[GOAL OF THE EXERCISE] This exercise calls for copying every line below that holds the word "Manual".

[EXTRACTED INFORMATION]
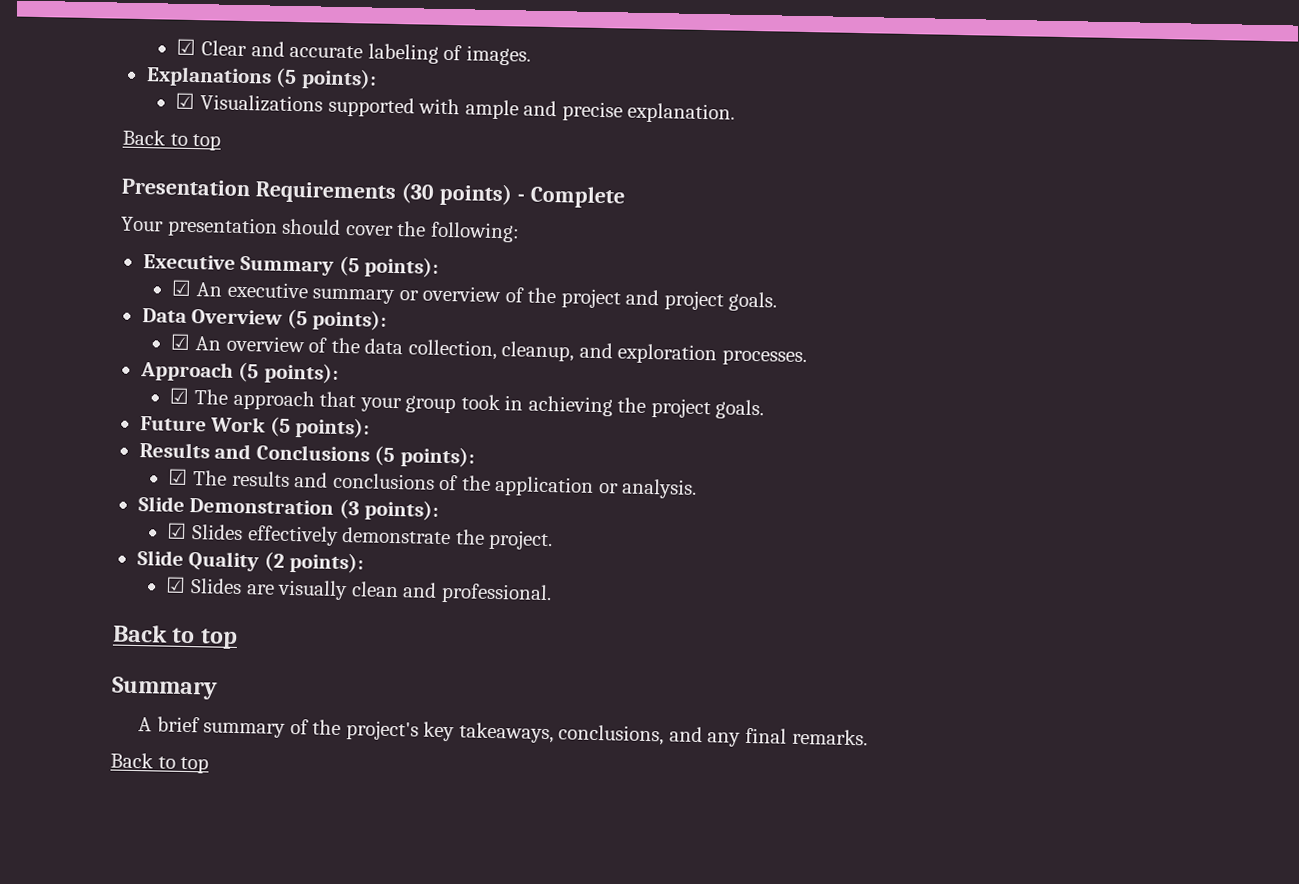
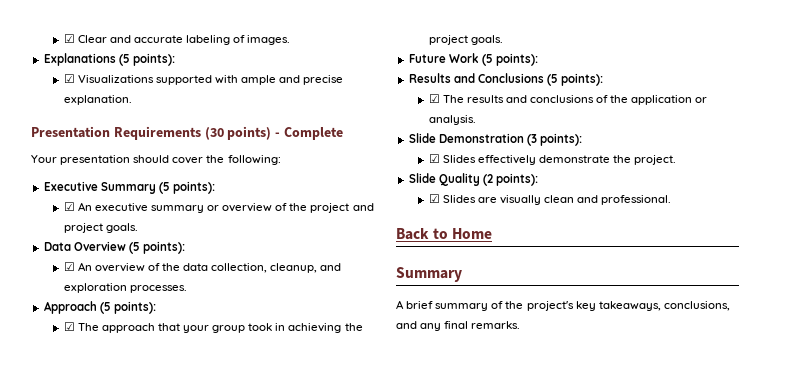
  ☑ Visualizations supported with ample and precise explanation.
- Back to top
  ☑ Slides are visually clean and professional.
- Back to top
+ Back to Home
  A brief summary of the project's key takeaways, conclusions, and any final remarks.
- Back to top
* * *
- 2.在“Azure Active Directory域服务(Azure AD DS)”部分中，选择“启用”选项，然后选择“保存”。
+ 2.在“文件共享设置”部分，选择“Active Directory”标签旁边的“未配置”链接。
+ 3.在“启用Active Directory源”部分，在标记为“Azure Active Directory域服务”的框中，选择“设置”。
==
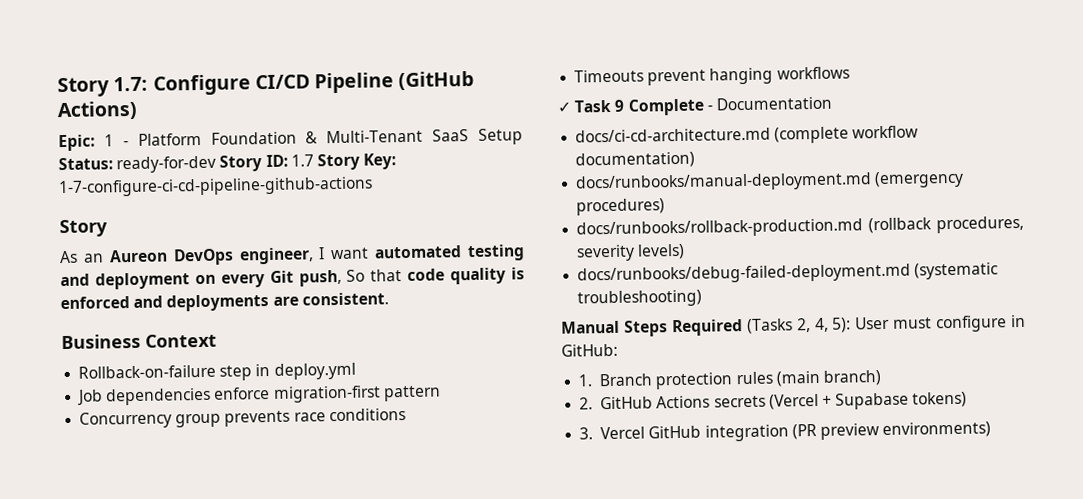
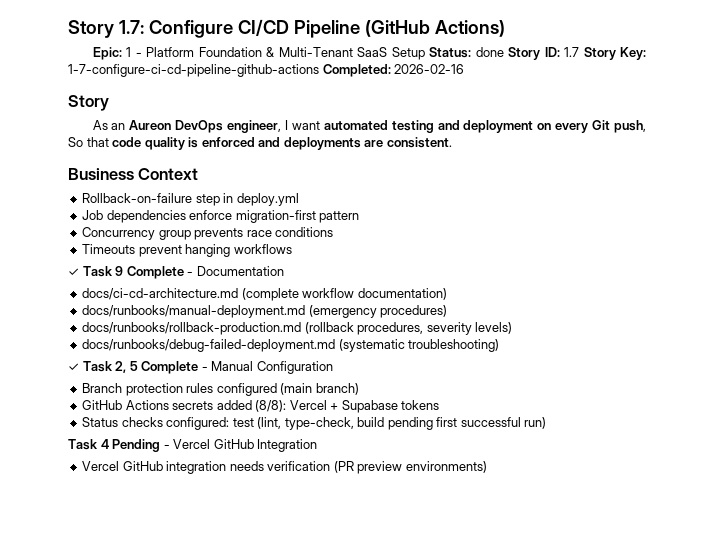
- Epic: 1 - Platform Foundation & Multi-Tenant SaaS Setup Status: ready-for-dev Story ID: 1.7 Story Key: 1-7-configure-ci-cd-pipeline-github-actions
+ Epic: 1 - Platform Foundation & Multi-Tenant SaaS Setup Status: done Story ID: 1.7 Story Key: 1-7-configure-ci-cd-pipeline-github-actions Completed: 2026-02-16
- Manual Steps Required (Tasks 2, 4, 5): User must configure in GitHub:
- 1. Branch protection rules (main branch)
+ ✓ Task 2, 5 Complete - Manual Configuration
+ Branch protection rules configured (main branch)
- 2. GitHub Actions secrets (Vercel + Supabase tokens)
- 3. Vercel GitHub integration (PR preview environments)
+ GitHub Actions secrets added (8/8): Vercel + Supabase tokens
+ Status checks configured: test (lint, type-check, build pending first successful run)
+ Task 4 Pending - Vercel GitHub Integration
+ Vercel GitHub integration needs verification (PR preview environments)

[REPLY]
- Manual Steps Required (Tasks 2, 4, 5): User must configure in GitHub:
+ ✓ Task 2, 5 Complete - Manual Configuration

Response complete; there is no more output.